Toujours moins avec une réforme en plus
Du côté du lycée professionnel Seguin, même exaspération pour Stéphane Bochard, délégué CGT. « Nous perdons une heure par rapport à la DHG de l’an passé. Nous demandons toujours des heures postes en nombre pour pouvoir dédoubler l’ensemble des classes de bac pro (31h en terminales Bac, 24h en premières, 16,5h en secondes) et de 3ème prépa métiers (12,5h). Nous souhaitons revenir à un groupe classe de 24 élèves en bac pro SN (système numérique). Le Rectorat nous a augmenté les effectifs à 30 depuis quelques années et avec notre public, cela est difficile de transmettre des savoirs dans de bonnes conditions ». « Lors de la précédente rentrée scolaire, quatre postes n’ont pas été pourvus – 2 en Lettres/Histoire, 1 en maintenance, 1 en Électrotechnique. Des contractuels ont été affectés parfois sans expérience professionnelle. Si nous voulons attirer des collègues au sein de l’établissement et les « fidéliser », il est nécessaire d’améliorer les conditions d’enseignement comme de rémunération – avec des primes telles que celles attribuées en prime REP+ par exemple » ajoute-t-il.

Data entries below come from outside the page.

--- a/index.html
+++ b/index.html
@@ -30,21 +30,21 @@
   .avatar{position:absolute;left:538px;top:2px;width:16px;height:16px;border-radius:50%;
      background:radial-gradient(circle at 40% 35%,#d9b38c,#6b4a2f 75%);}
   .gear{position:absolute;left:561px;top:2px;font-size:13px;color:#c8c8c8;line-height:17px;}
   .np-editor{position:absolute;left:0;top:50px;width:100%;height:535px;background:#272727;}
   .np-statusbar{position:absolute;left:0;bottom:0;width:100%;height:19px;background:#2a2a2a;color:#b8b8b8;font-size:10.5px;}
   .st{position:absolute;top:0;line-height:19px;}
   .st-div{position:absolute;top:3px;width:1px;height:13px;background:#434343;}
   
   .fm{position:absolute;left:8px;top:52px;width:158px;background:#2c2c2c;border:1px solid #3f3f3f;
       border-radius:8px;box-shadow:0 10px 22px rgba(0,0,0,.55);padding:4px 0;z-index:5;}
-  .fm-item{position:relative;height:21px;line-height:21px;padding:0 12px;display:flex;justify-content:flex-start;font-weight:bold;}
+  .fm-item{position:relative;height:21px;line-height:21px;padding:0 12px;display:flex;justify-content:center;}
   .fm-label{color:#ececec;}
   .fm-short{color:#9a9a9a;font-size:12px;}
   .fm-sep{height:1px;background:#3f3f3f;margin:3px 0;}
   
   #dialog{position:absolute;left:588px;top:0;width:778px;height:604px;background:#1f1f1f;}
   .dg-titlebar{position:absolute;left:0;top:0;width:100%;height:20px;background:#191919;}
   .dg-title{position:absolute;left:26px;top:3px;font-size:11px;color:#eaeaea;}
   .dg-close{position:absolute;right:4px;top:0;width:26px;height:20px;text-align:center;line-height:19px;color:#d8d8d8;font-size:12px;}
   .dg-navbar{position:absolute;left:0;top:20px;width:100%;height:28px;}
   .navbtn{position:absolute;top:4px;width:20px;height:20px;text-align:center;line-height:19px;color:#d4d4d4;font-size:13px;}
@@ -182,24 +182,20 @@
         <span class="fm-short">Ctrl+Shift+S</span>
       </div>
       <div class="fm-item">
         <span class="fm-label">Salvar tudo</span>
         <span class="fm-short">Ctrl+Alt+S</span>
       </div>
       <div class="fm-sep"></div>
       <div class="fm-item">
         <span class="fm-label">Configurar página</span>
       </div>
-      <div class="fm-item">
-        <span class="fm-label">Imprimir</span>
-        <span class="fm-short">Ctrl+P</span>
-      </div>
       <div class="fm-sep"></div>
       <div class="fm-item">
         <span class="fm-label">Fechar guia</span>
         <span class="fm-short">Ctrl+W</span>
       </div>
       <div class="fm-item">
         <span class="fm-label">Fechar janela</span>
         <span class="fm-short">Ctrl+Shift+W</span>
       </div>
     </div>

Des problématiques, côté lycée professionnel qui s’ajoutent à la réforme, très mal accueillie par l’ensemble des enseignants. « Elle n’est pas une réponse à notre public qui est déjà en difficulté pour trouver des lieux de stage » poursuit Patrck Samzun. « Avec le pacte, elle modifie nos missions avec du travail supplémentaire. Alors que nous avons besoin de voir nos missions renforcées – plus d’heures d’enseignement – pour assurer la réussite des élèves. Un lycée professionnel public au service des entreprises loin de la réalité de la jeunesse de Vénissieux. Cette réforme crée aussi de l’inquiétude chez les collègues au sujet de leur devenir. Qui va décider si nos formations de bac professionnel insèrent ou non dans l’emploi? Quand l’institution va nous annoncer qu’ il faut se reconvertir ? Un mode managérial comme dans certaines entreprises privées où l’incertitude est calculée pour pousser les gens à partir. Le new public management est à l’œuvre ».

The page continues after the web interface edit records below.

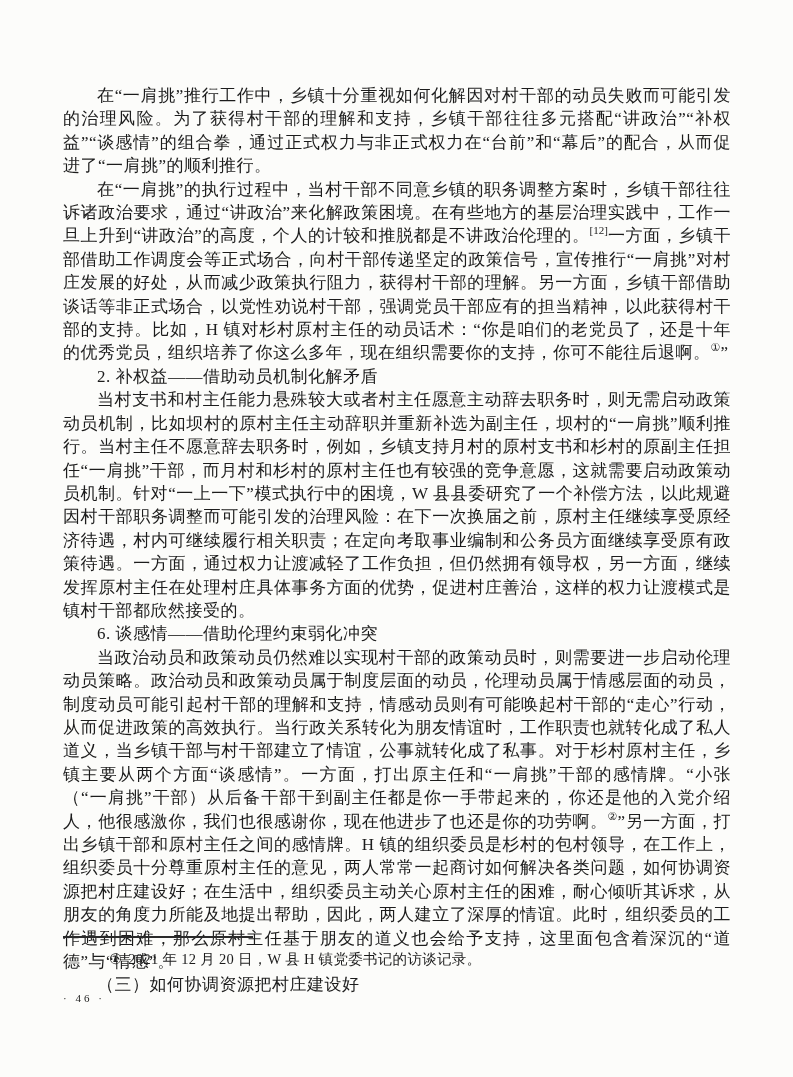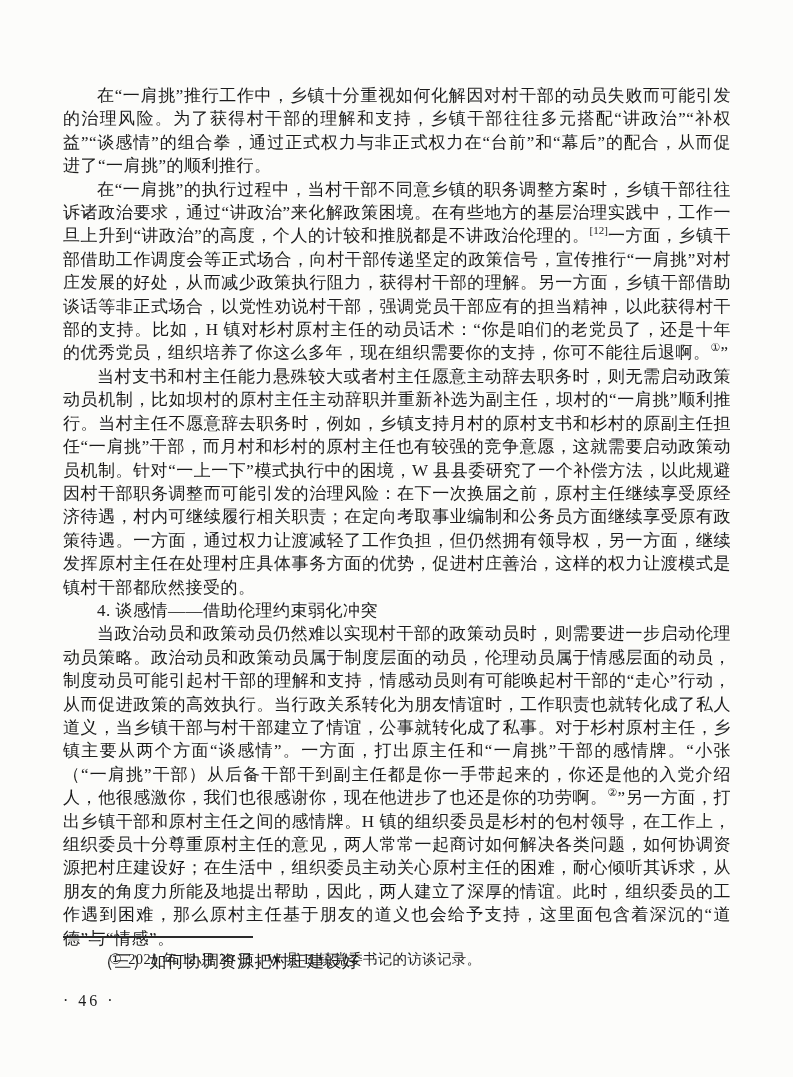--- a/index.html
+++ b/index.html
@@ -59,40 +59,41 @@
     padding-left: 46px;
     letter-spacing: 0.3px;
   }
   .fn-marker {
     margin-right: 6px;
   }
   .page-number {
     position: absolute;
     left: 63px;
     top: 992px;
-    font-size: 16px;
+    font-size: 11px;
     letter-spacing: 3px;
   }
 </style>
 </head>
 <body>
 
 <div class="page">
 
   <div class="text-block">
 
     <p>在“一肩挑”推行工作中，乡镇十分重视如何化解因对村干部的动员失败而可能引发的治理风险。为了获得村干部的理解和支持，乡镇干部往往多元搭配“讲政治”“补权益”“谈感情”的组合拳，通过正式权力与非正式权力在“台前”和“幕后”的配合，从而促进了“一肩挑”的顺利推行。</p>
 
 
     <p><span>在“一肩挑”的执行过程中，当村干部不同意乡镇的职务调整方案时，乡镇干部往往诉诸政治要求，通过“讲政治”来化解政策困境。在有些地方的基层治理实践中，工作一旦上升到“讲政治”的高度，个人的计较和推脱都是不讲政治伦理的。</span><span class="sup">[12]</span><span>一方面，乡镇干部借助工作调度会等正式场合，向村干部传递坚定的政策信号，宣传推行“一肩挑”对村庄发展的好处，从而减少政策执行阻力，获得村干部的理解。另一方面，乡镇干部借助谈话等非正式场合，以党性劝说村干部，强调党员干部应有的担当精神，以此获得村干部的支持。比如，H 镇对杉村原村主任的动员话术：“你是咱们的老党员了，还是十年的优秀党员，组织培养了你这么多年，现在组织需要你的支持，你可不能往后退啊。</span><span class="sup">①</span><span>”</span></p>
 
+    <p>2. 补权益——借助动员机制化解矛盾</p>
 
     <p>当村支书和村主任能力悬殊较大或者村主任愿意主动辞去职务时，则无需启动政策动员机制，比如坝村的原村主任主动辞职并重新补选为副主任，坝村的“一肩挑”顺利推行。当村主任不愿意辞去职务时，例如，乡镇支持月村的原村支书和杉村的原副主任担任“一肩挑”干部，而月村和杉村的原村主任也有较强的竞争意愿，这就需要启动政策动员机制。针对“一上一下”模式执行中的困境，W 县县委研究了一个补偿方法，以此规避因村干部职务调整而可能引发的治理风险：在下一次换届之前，原村主任继续享受原经济待遇，村内可继续履行相关职责；在定向考取事业编制和公务员方面继续享受原有政策待遇。一方面，通过权力让渡减轻了工作负担，但仍然拥有领导权，另一方面，继续发挥原村主任在处理村庄具体事务方面的优势，促进村庄善治，这样的权力让渡模式是镇村干部都欣然接受的。</p>
 
-    <p>4. 谈感情——借助伦理约束弱化冲突</p>
+    <p>6. 谈感情——借助伦理约束弱化冲突</p>
 
     <p><span>当政治动员和政策动员仍然难以实现村干部的政策动员时，则需要进一步启动伦理动员策略。政治动员和政策动员属于制度层面的动员，伦理动员属于情感层面的动员，制度动员可能引起村干部的理解和支持，情感动员则有可能唤起村干部的“走心”行动，从而促进政策的高效执行。当行政关系转化为朋友情谊时，工作职责也就转化成了私人道义，当乡镇干部与村干部建立了情谊，公事就转化成了私事。对于杉村原村主任，乡镇主要从两个方面“谈感情”。一方面，打出原主任和“一肩挑”干部的感情牌。“小张（“一肩挑”干部）从后备干部干到副主任都是你一手带起来的，你还是他的入党介绍人，他很感激你，我们也很感谢你，现在他进步了也还是你的功劳啊。</span><span class="sup">②</span><span>”另一方面，打出乡镇干部和原村主任之间的感情牌。H 镇的组织委员是杉村的包村领导，在工作上，组织委员十分尊重原村主任的意见，两人常常一起商讨如何解决各类问题，如何协调资源把村庄建设好；在生活中，组织委员主动关心原村主任的困难，耐心倾听其诉求，从朋友的角度力所能及地提出帮助，因此，两人建立了深厚的情谊。此时，组织委员的工作遇到困难，那么原村主任基于朋友的道义也会给予支持，这里面包含着深沉的“道德”与“情感”。</span></p>
 
     <p>（三）如何协调资源把村庄建设好</p>
 
   </div>
 
   <div class="footnote-area">
     <div class="footnote-rule"></div>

Les enseignants sont soutenus par les parents d’élèves. A. Verzier, mère d’un lycéen se dit atterrée « Comme l’ensemble des parents d’élèves du lycée ». Atterrée de « de voir avec quelle indifférence les personnels du lycée, les élèves et par conséquent les parents sont traités. Manque de moyens, manque de considération, locaux délabrés, voire qui ne sont pas aux normes, clairement l’égalité des chances n’est pas respectée pour les élèves du lycée ». Même ressenti pour A. Guessas, parent d’élève impliquée au Conseil de Vie Lycéenne. « On nous a reçus mais sans nous donner aucune réponse. Tout se dégrade, les élèves sont moins motivés depuis le Covid mais les enseignants s’accrochent. Si les moyens ne suivent pas, cela va être une vraie bombe à retardement ».
S’ils ne sont pas entendus d’ici la fin de l’année scolaires, les enseignants et enseignantes n’écartent pas l’idée d’une grève dès la rentrée scolaire en septembre prochain.